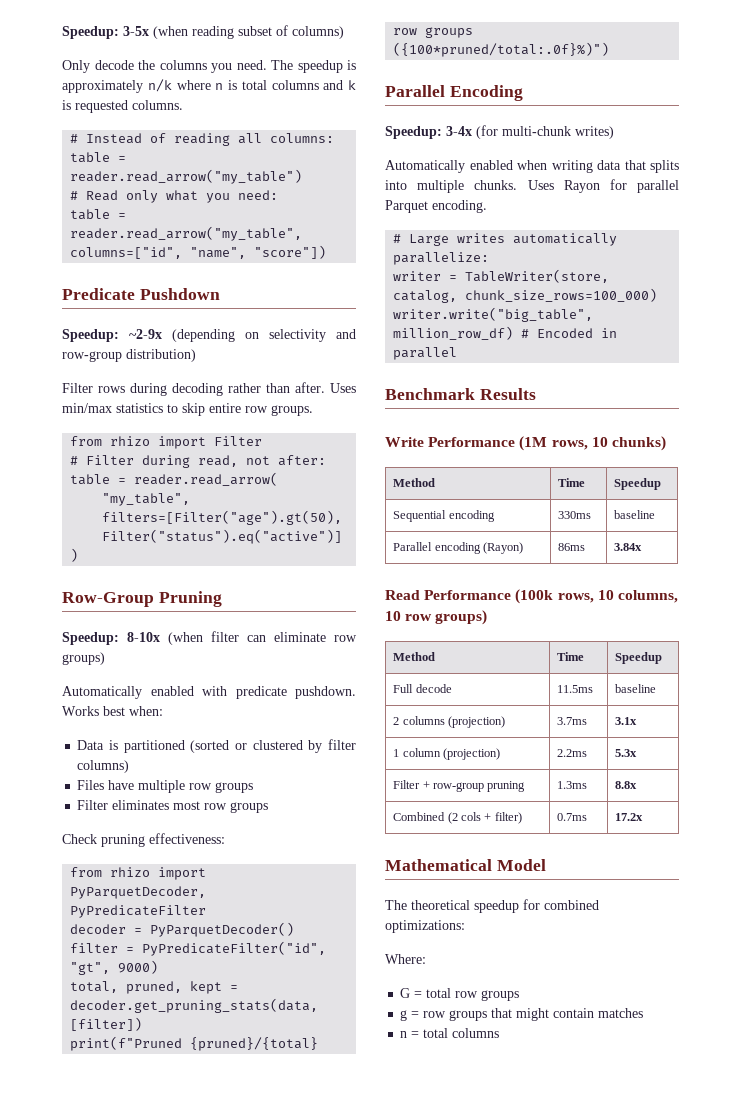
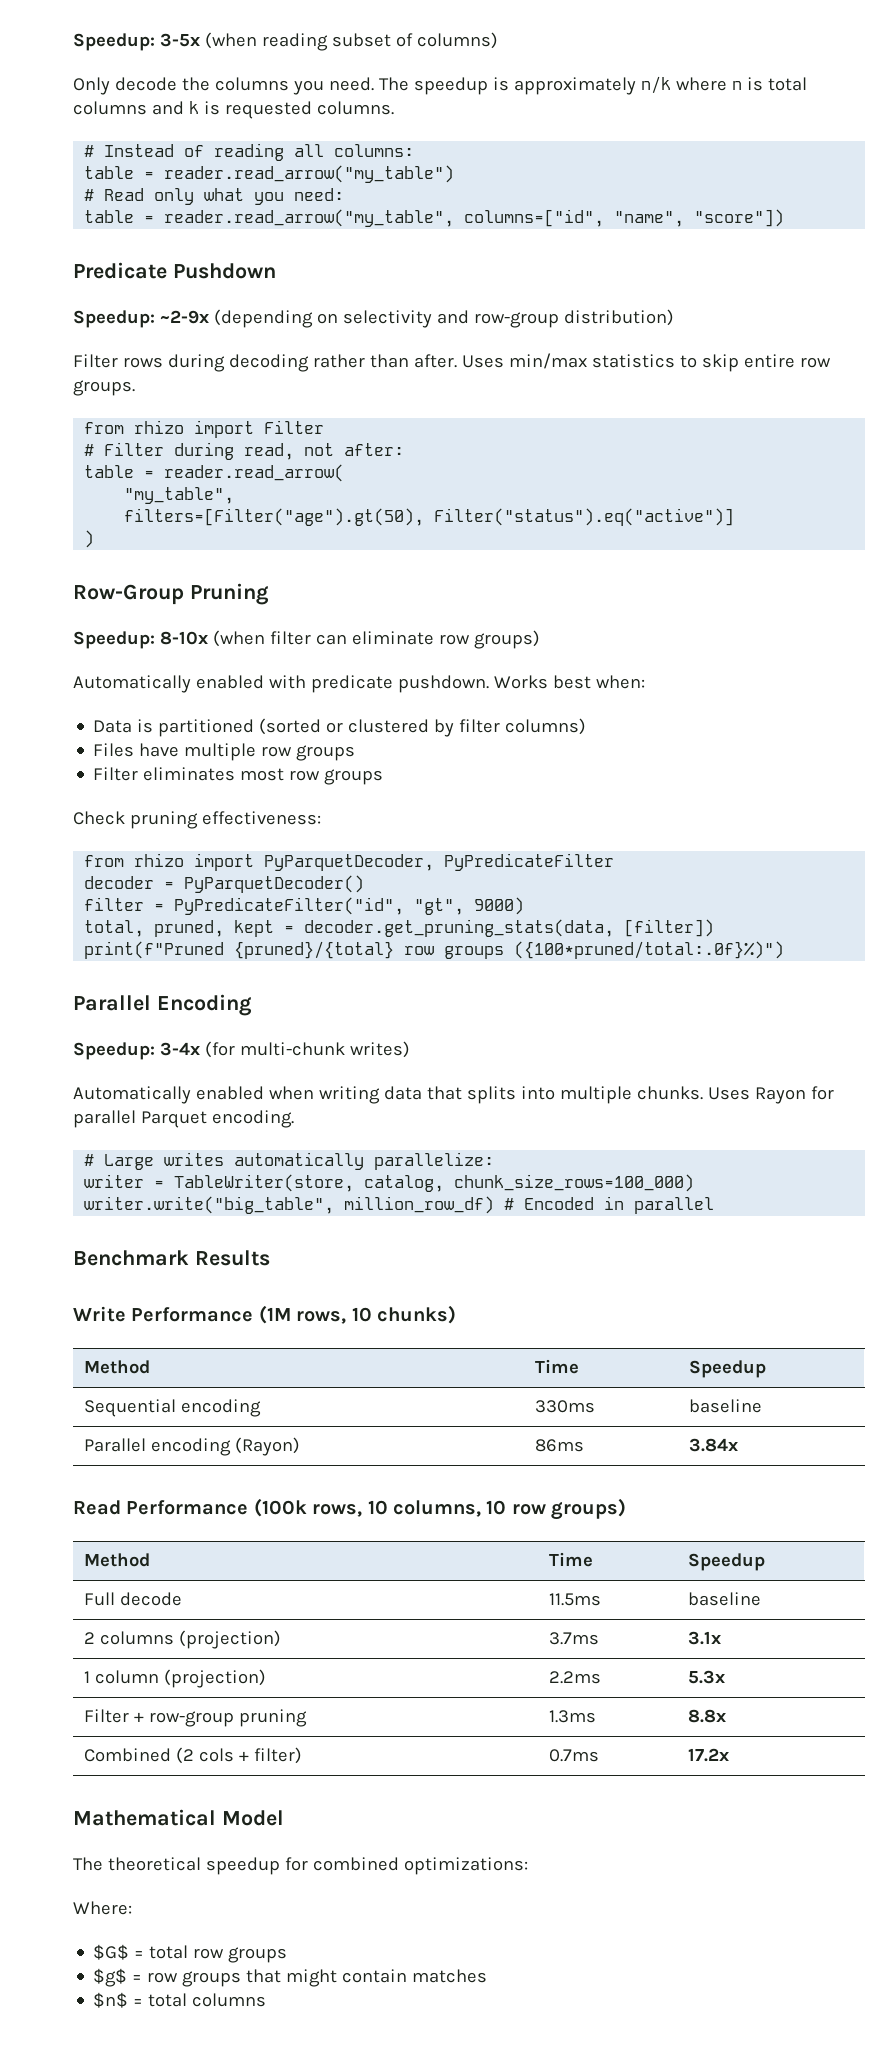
- G = total row groups
+ $G$ = total row groups
- g = row groups that might contain matches
+ $g$ = row groups that might contain matches
- n = total columns
+ $n$ = total columns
^^^^^^^^^^^^^^^^
(Exercise)
Would you please return every line in the listing where "matches" shows up?

(Exercise result)
- g = row groups that might contain matches
+ $g$ = row groups that might contain matches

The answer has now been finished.